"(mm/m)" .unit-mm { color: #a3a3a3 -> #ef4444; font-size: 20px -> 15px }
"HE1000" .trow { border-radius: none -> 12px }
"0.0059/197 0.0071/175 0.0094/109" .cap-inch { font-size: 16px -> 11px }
---
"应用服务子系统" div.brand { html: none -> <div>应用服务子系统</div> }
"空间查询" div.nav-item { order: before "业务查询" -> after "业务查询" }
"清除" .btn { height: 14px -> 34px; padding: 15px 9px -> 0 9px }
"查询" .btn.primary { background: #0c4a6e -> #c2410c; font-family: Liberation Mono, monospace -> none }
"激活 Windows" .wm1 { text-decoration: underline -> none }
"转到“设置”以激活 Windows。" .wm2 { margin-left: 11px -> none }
* * *
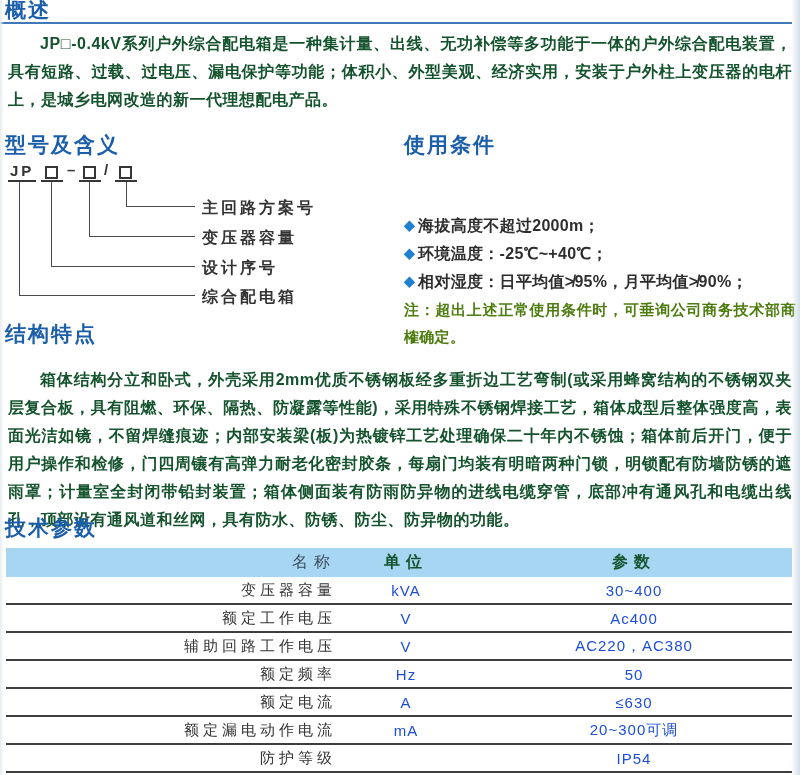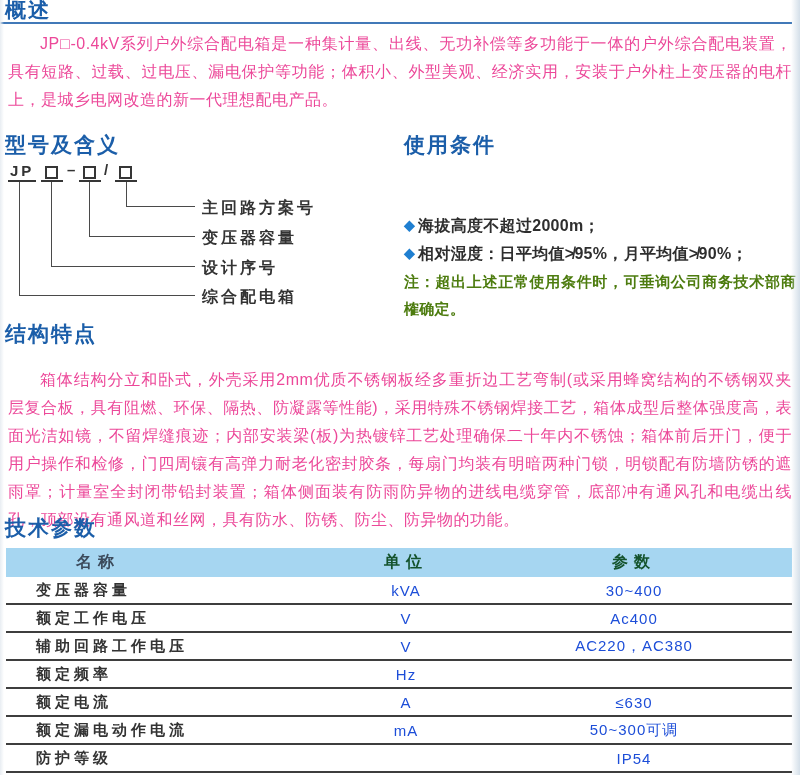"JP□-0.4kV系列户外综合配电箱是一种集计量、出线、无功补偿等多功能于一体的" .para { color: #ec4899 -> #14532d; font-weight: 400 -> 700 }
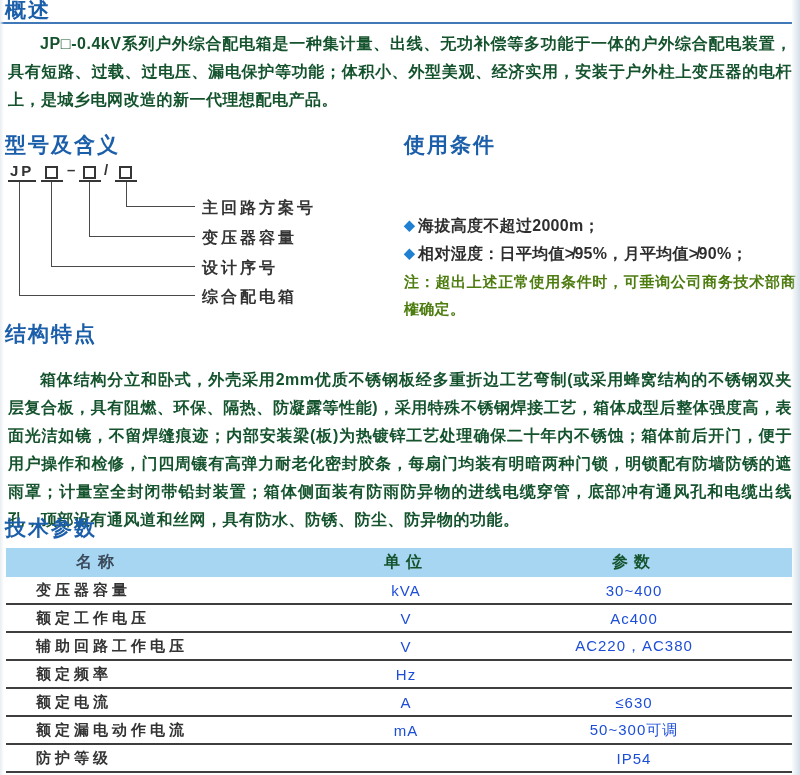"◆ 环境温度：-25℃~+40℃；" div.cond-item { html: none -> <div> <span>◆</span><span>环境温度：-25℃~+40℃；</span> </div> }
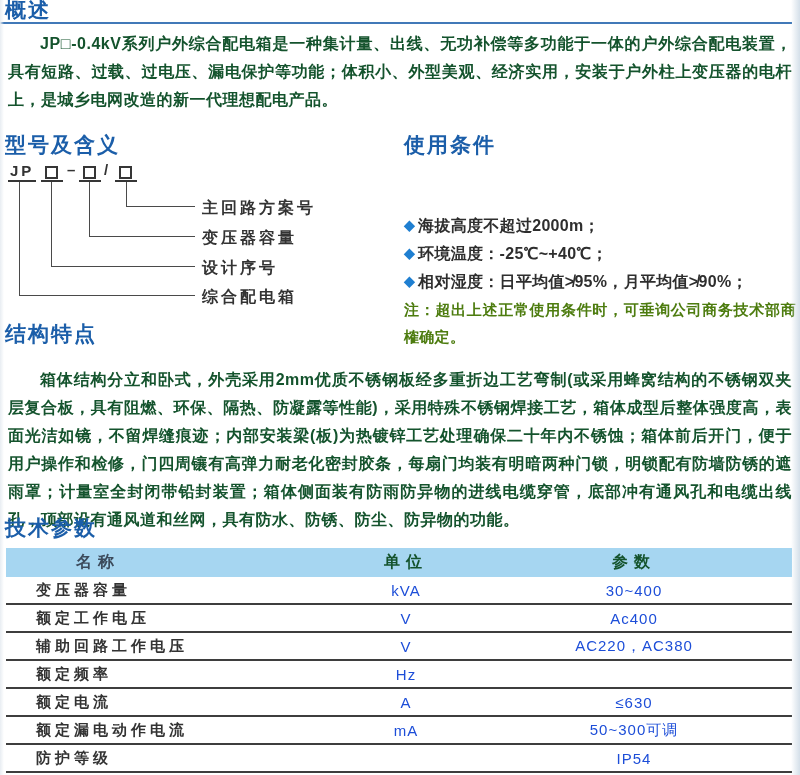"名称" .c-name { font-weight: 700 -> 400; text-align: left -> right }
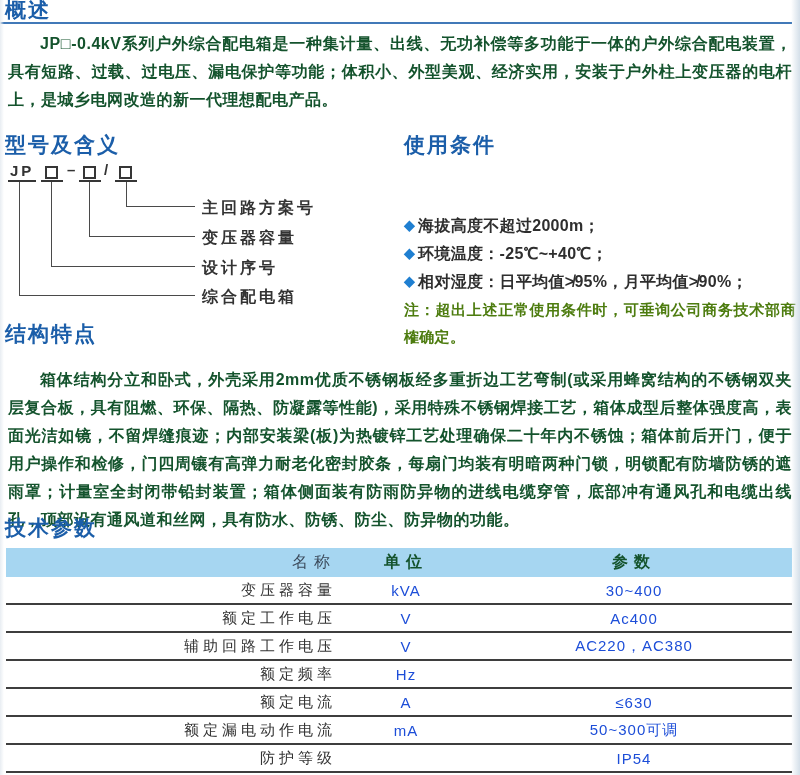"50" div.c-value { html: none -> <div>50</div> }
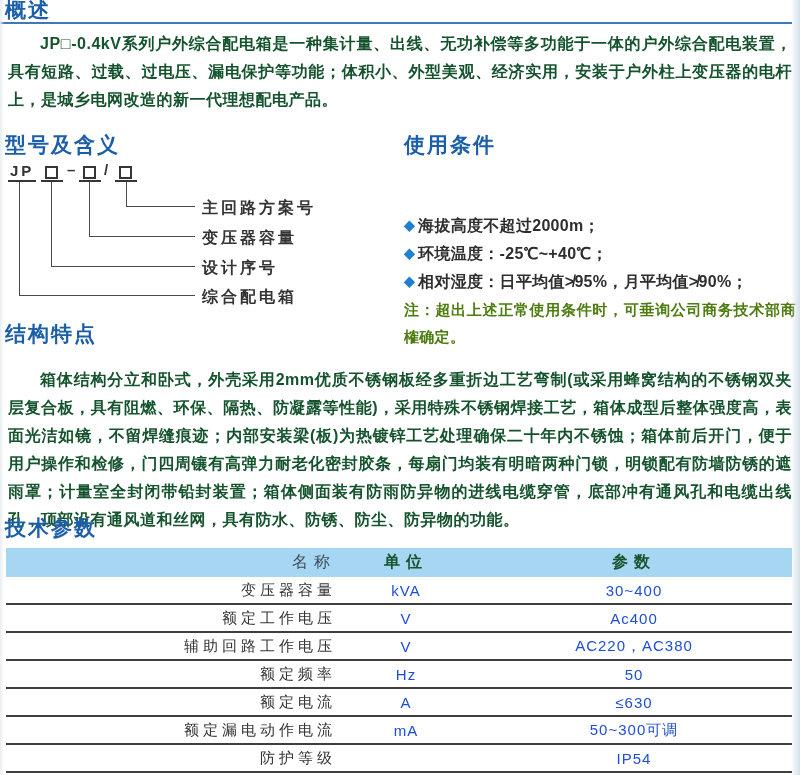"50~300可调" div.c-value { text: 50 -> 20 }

◆ AIM OF THE EXERCISE: All lines carrying the word "Windows" must be copied from the data above.

◆ SOLUTION TO THE EXERCISE:
"激活 Windows" .wm1 { text-decoration: underline -> none }
"转到“设置”以激活 Windows。" .wm2 { margin-left: 11px -> none }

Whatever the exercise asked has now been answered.